The tube on my boat deteriorated to the point that it crumbled and so needed replacing. My hardware store didn't have the right tube, but I was able to find it online at McMaster Carr. I will measure and report back if different, but I believe the tube is white nylon 3/4 OD 1/4 OD.
On how tight the wing nut should be, I keep mine tight, but not anywhere near as hard as I could. Instead, and as I have mentioned in other posts, I work hard to keep the tiller load low by keeping the boat flat and adjusting the gooseneck for high wind. In really high winds I might tighten the wing nut more.
The smallest width of that groove is maybe 3/8", no way a 3/4" tube would fit in there. This is the closest thing McMaster Carr has that might fit.
Flexible High-Pressure Nylon Tubing, Semi-Clear, 0.225" ID, 3/8" OD $9.85/5 feet + shipping.
Not questioning the importance of this thing, but if it's so important, you'd think Sunfish would have it available in the 6" that I need for a buck...guess I'll have to start visiting hardware stores.
The Sunfish manufacturer hasn’t stocked parts for those old rudders in 20 years I bet. Don’t feel bad as the company that currently makes Sunfish is pretty clueless and doesn’t stock parts for new boats either!
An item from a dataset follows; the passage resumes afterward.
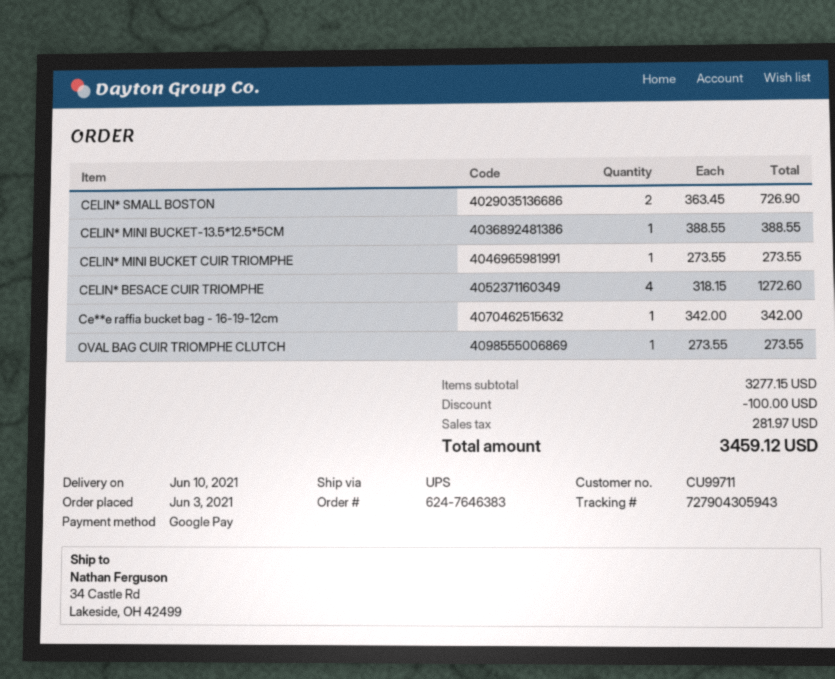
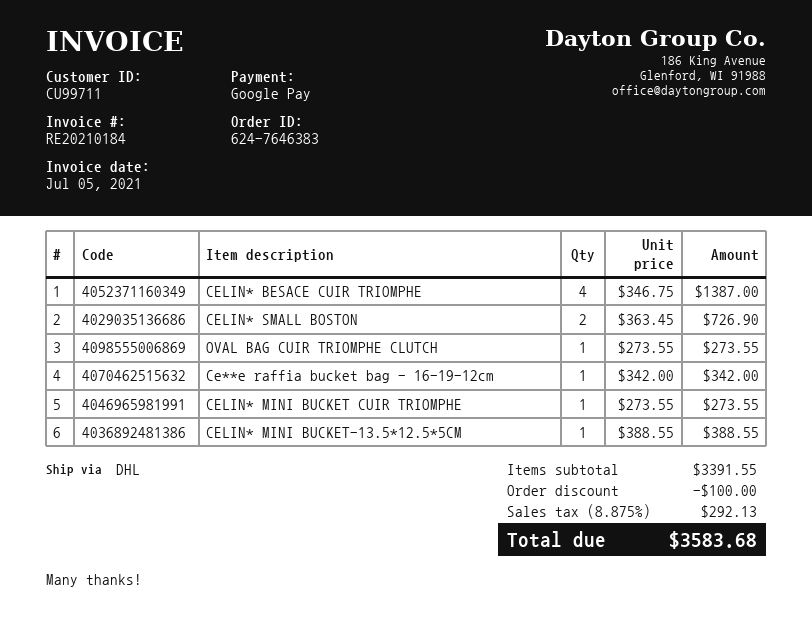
shipping method: UPS -> DHL
CELIN* BESACE CUIR TRIOMPHE: 4 x 318.15 = 1272.60 -> 4 x 346.75 = 1387.00
subtotal: 3277.15 -> 3391.55
tax: 281.97 -> 292.13
total: 3459.12 -> 3583.68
I had $150 worth of parts I need in my basket there, but they don't answer the phone and Intensity seems to sell the same stuff for a lot less, so I just went with them instead, saved about $50, assuming the mast caps and such are the same. The guy at Intensity says they will. We'll see.
My next-to-the-latest Sunfish (#4 of 5) came with this tube. That Sunfish is located a six-hour drive from where I am now, so I can't tell you what it's made of—but this is what it looks like:
The wing nut adjusts the tension on the vertical plate that attaches to the rudder blade. We leave the wing nut loose while we install the rudder pin, then tighten it so the vertical plate is snug into the notch on the keel plate. That top plate is called the spring plate, and there is a little hump under it on the deck plate that gives it room to flex down like a diving board, which in turn lets the bottom of the vertical plate pop out if you hit something.
Here's a picture of the carriage bolt tube.
Hi JosefR, Yep, I guessed wrong. The tube is 1/2" OD x 1/4" ID x 5 1/4". The tube as i recall is not totally recessed in the groove as I recall and the 1/2" OD should fit. I just looked at the McMaster site and the stock number is 8628K27. The price is $11.09 for 5' When I bought mine they sold it by the foot.
Ok, thanks, I'll try to look for that.
A little trivia, new skippers think that the number on the rudder hardware is a serial number. 2,675,775 is the Patent Number.
And a tip, I would not attach the horizontal pivot pin (rudder pin) to the deck with the keeper chain, the pins tend to disappear during trailer trips or storage. I have started attaching the keeper chain to the side of the rudder blade. Other options are to remove them for storage and transport or tape them securely. Same thing if the mast has the eyebolt and block at the top, and watch for any deformation of that eyebolt, it could be chrome plated brass and if it is, it is better to change to the new style plastic fairlead cap.